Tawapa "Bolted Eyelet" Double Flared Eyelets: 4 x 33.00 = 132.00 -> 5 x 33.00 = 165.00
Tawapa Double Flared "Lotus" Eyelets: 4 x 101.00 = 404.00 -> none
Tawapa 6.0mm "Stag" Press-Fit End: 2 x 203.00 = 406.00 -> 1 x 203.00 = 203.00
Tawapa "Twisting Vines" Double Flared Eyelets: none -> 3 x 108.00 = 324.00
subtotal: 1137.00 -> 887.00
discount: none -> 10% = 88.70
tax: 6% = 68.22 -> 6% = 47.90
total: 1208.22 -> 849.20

--------------------------------------------------

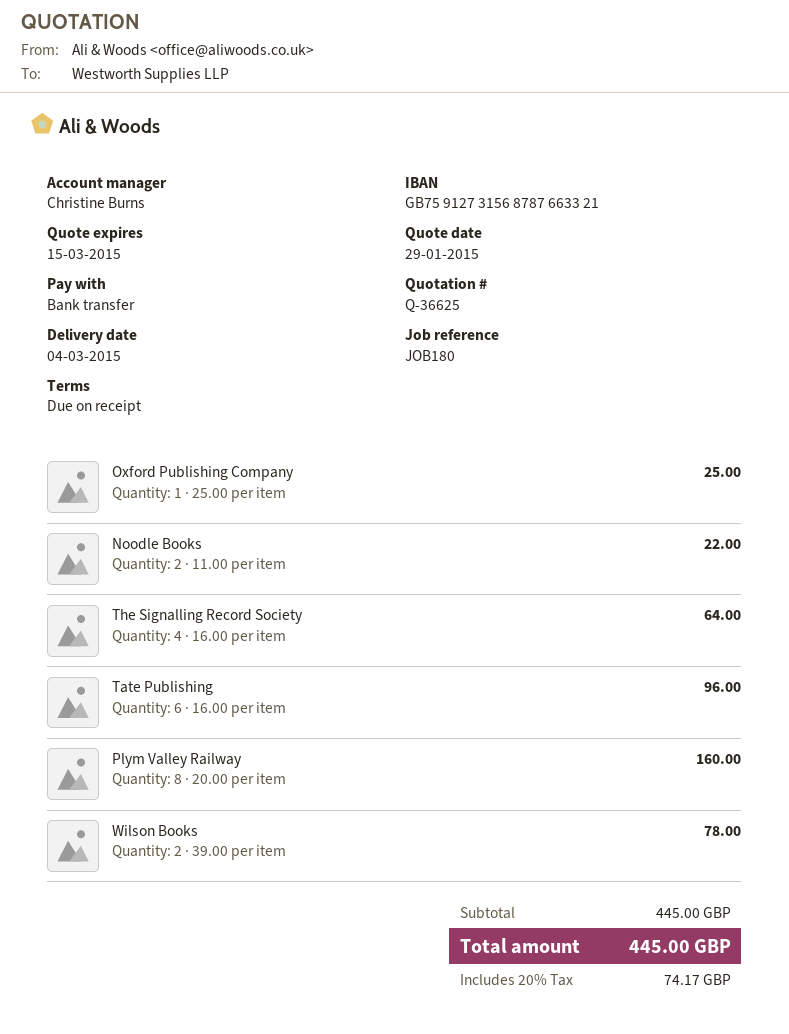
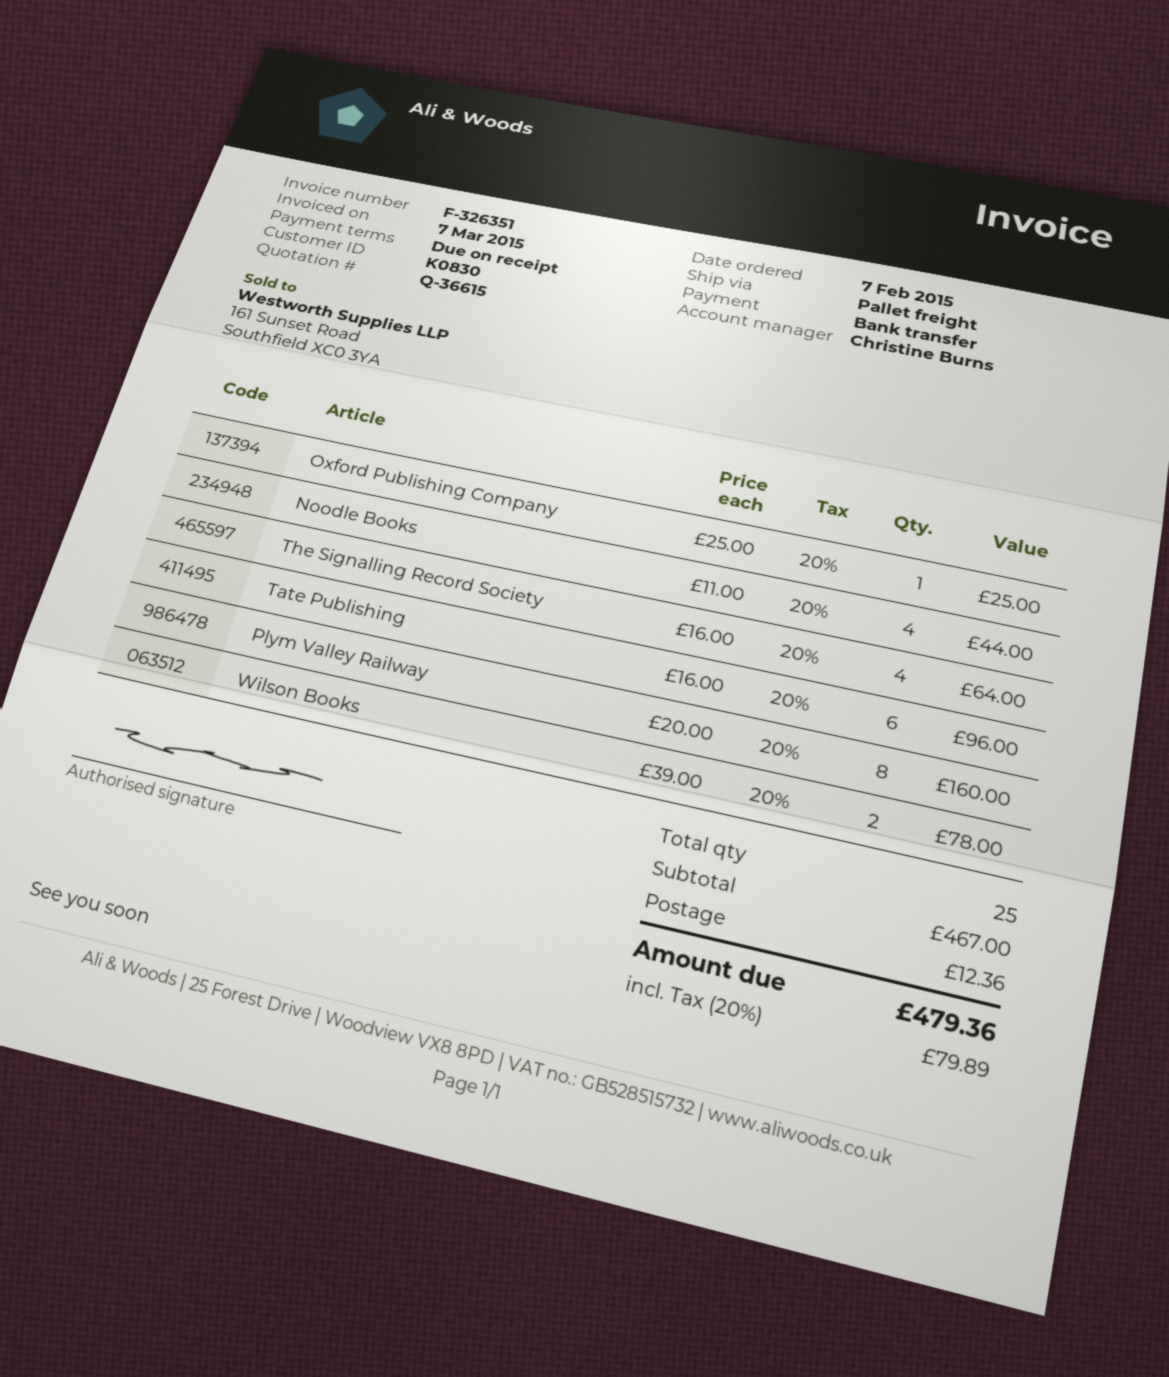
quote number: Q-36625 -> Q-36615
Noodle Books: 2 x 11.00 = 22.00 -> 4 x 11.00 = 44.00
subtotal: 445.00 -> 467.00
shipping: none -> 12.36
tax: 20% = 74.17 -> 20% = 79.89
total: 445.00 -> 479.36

--------------------------------------------------

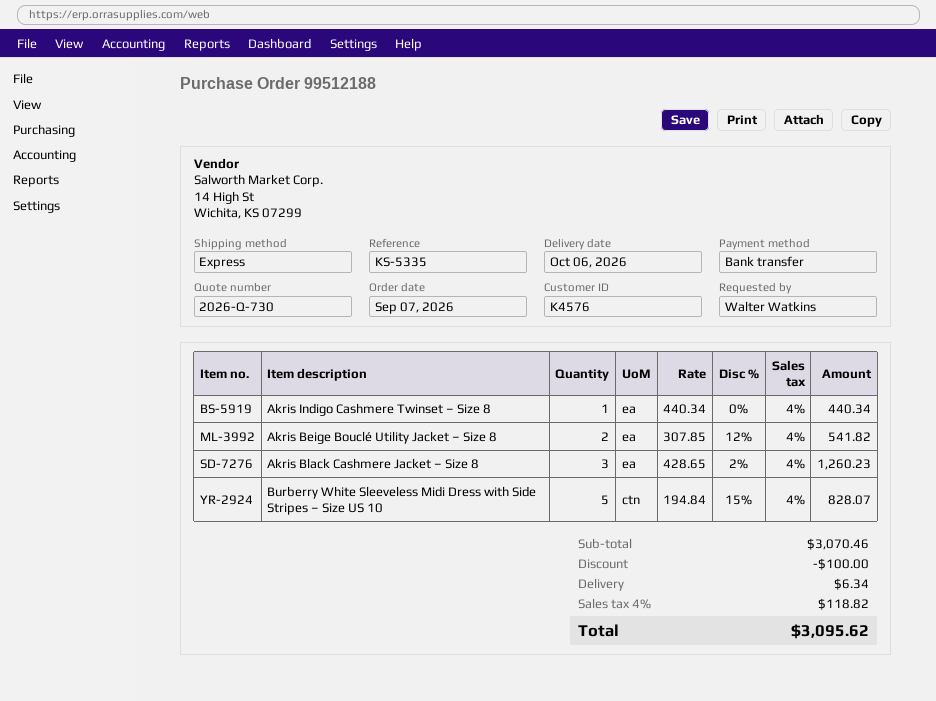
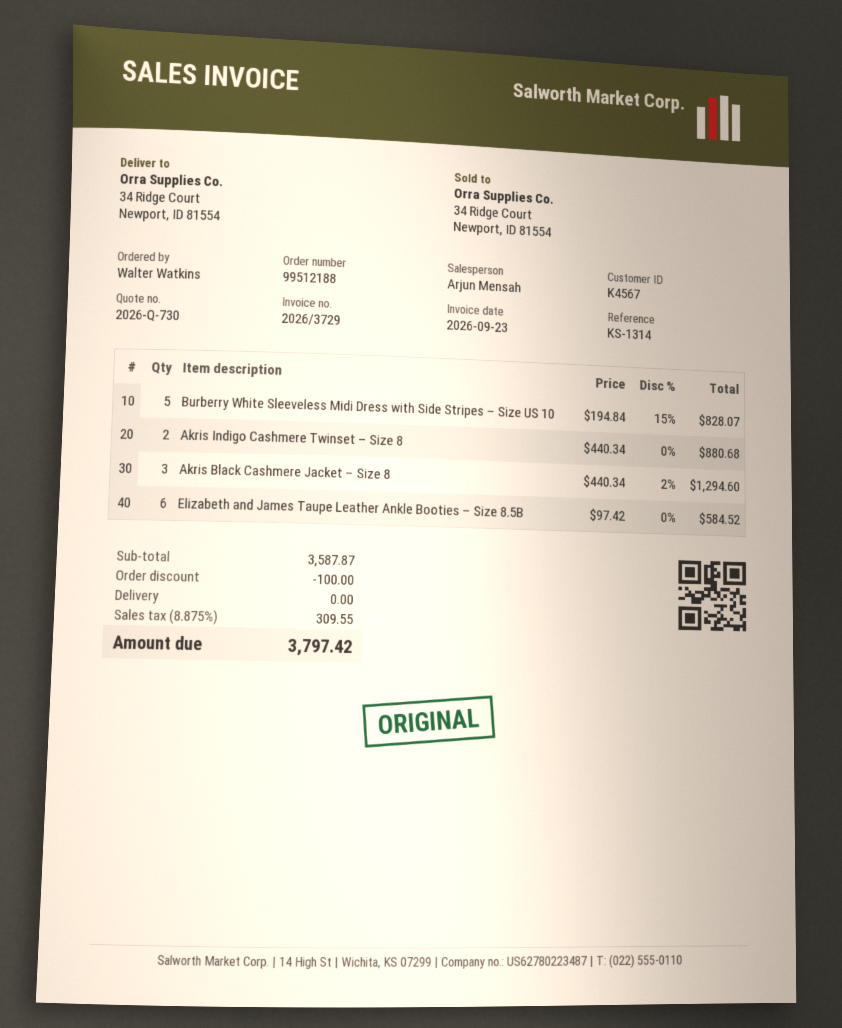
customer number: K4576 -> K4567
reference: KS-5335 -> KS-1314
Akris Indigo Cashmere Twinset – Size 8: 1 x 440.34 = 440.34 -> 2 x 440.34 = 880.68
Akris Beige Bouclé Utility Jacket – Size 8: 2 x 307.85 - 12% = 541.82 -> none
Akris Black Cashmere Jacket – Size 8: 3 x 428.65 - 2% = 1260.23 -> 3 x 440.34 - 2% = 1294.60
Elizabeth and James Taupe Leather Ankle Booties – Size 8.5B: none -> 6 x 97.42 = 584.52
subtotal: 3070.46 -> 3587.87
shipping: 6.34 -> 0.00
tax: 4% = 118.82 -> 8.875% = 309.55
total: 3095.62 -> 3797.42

--------------------------------------------------

* Required work: The response must hold only the lines above from the line with "108.00 = 324.00" through the line with "total: 1208.22 -> 849.20", each copied exactly, both ends kept.

* Completed task:
Tawapa "Twisting Vines" Double Flared Eyelets: none -> 3 x 108.00 = 324.00
subtotal: 1137.00 -> 887.00
discount: none -> 10% = 88.70
tax: 6% = 68.22 -> 6% = 47.90
total: 1208.22 -> 849.20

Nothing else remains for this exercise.